Not on My Watch: How a Renegade Whale Biologist Took on Governments and Industry to Save Wild Salmon
- 384 stránek
- 14 hodin čtení
Alexandra Morton, often referred to as "the Jane Goodall of Canada," offers a compelling account of her thirty-year struggle to protect British Columbia's wild salmon, serving as both an inspiring narrative and a guide to resistance. After moving from California in the early 1980s to follow her passion for the northern resident orca, she settled in Echo Bay, where she embraced a life of scientific discovery and single motherhood amidst natural abundance.
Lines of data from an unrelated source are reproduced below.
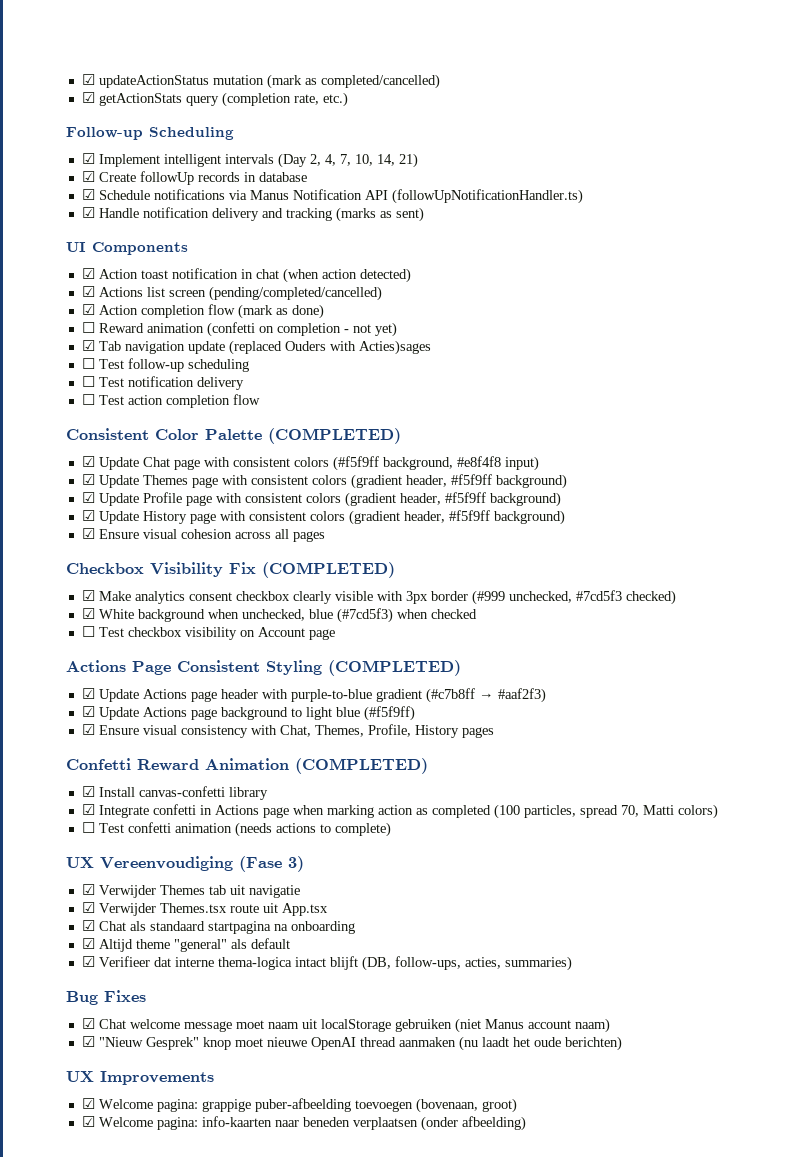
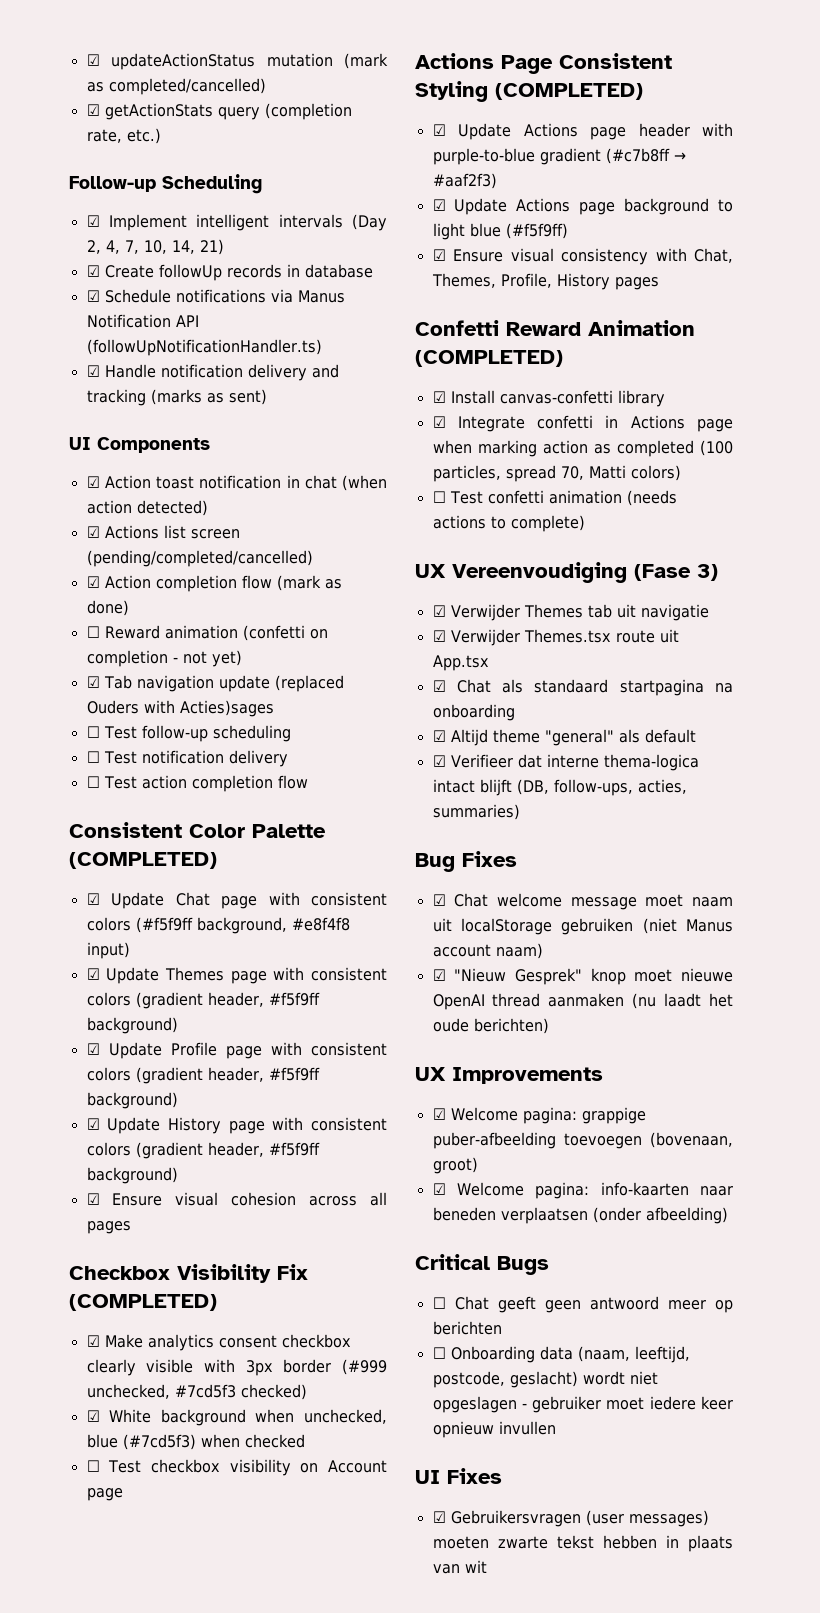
+ Critical Bugs
+ ☐ Chat geeft geen antwoord meer op berichten
+ ☐ Onboarding data (naam, leeftijd, postcode, geslacht) wordt niet opgeslagen - gebruiker moet iedere keer opnieuw invullen
+ UI Fixes
+ ☑ Gebruikersvragen (user messages) moeten zwarte tekst hebben in plaats van wit

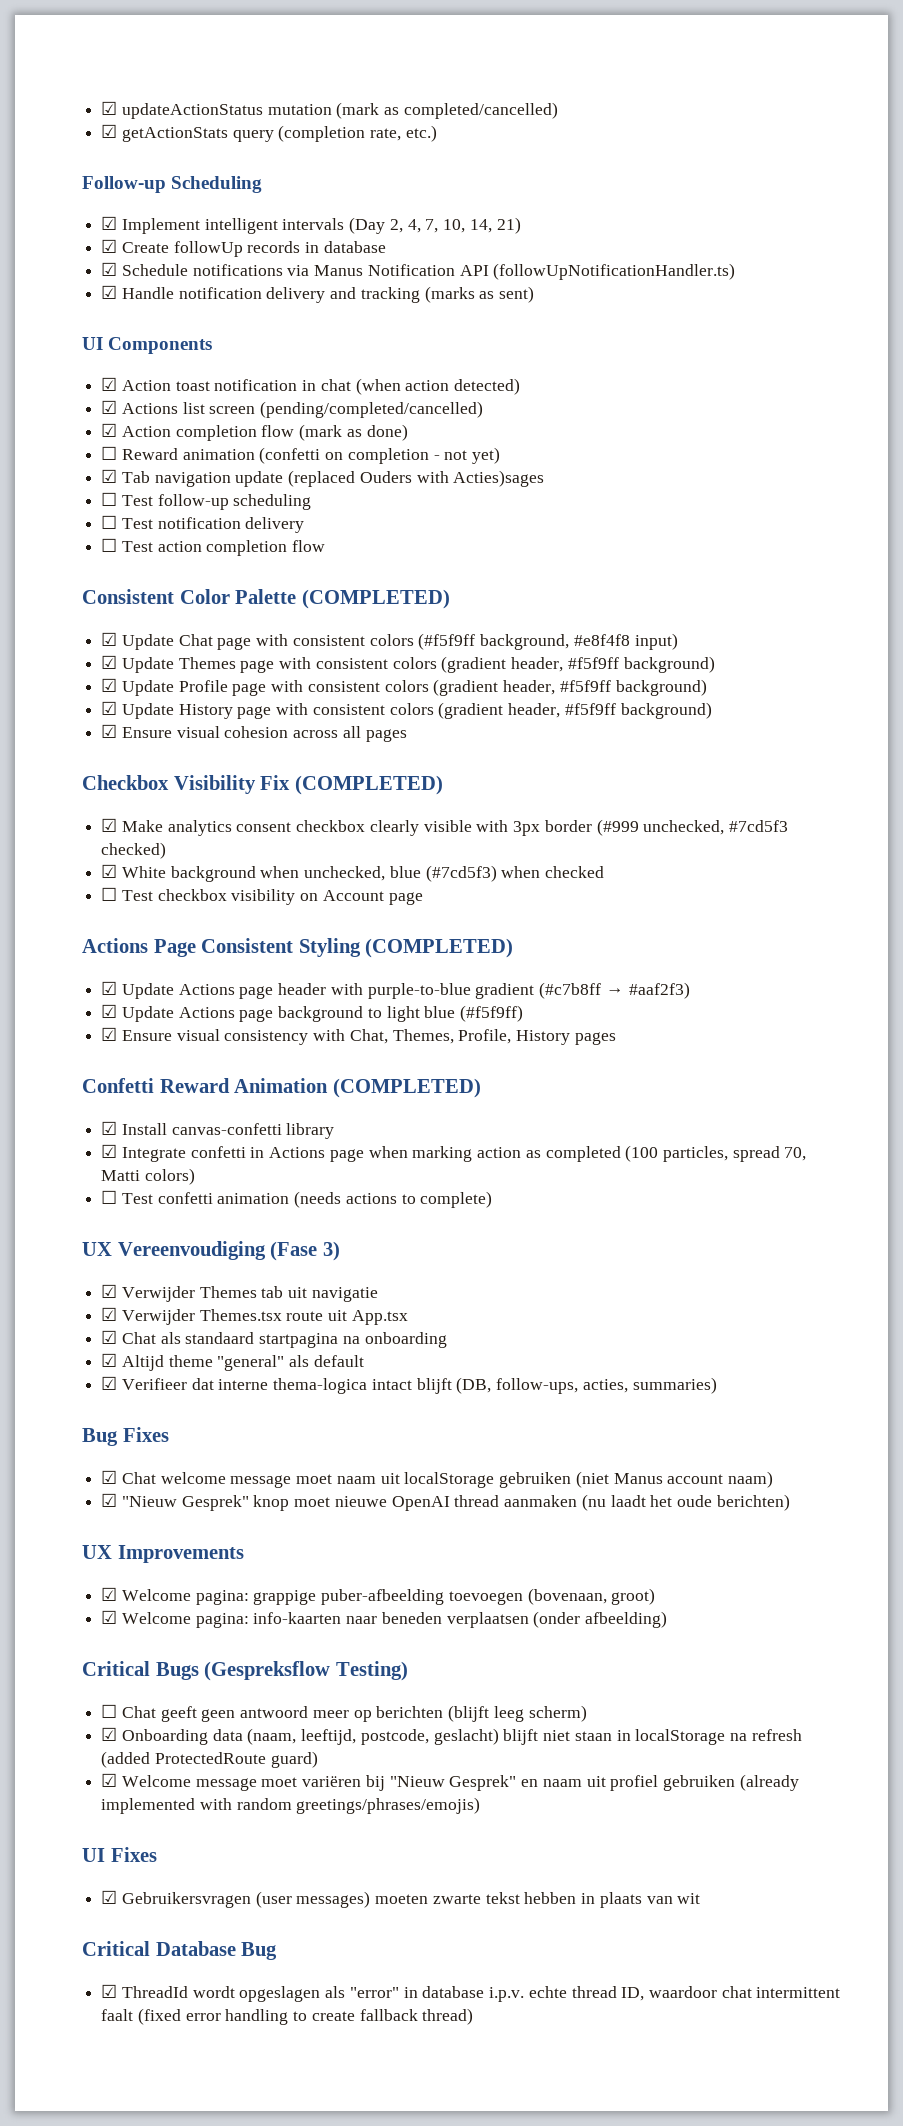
- Critical Bugs
+ Critical Bugs (Gespreksflow Testing)
- ☐ Chat geeft geen antwoord meer op berichten
- ☐ Onboarding data (naam, leeftijd, postcode, geslacht) wordt niet opgeslagen - gebruiker moet iedere keer opnieuw invullen
+ ☐ Chat geeft geen antwoord meer op berichten (blijft leeg scherm)
+ ☑ Onboarding data (naam, leeftijd, postcode, geslacht) blijft niet staan in localStorage na refresh (added ProtectedRoute guard)
+ ☑ Welcome message moet variëren bij "Nieuw Gesprek" en naam uit profiel gebruiken (already implemented with random greetings/phrases/emojis)
+ Critical Database Bug
+ ☑ ThreadId wordt opgeslagen als "error" in database i.p.v. echte thread ID, waardoor chat intermittent faalt (fixed error handling to create fallback thread)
However, the arrival of industrial aquaculture in 1989 disrupted this harmony, displacing the whales and threatening the wild salmon that Indigenous communities had relied on for millennia. When her First Nations neighbors sought her help in protesting the damage caused by fish farms, Morton transitioned her research to investigate the diseases and parasites emanating from Atlantic salmon pens, which jeopardized the wild Pacific salmon and the coastal ecosystem. Standing against the farms, she initially represented her community and later became a key figure in a broader uprising, advocating for Indigenous rights and environmental justice. Through her scientific work, protests, and legal challenges, Morton exemplifies perseverance and courage, urging society to heed the wisdom of wild salmon and the Indigenous peoples who have coexisted with them for thousands of years.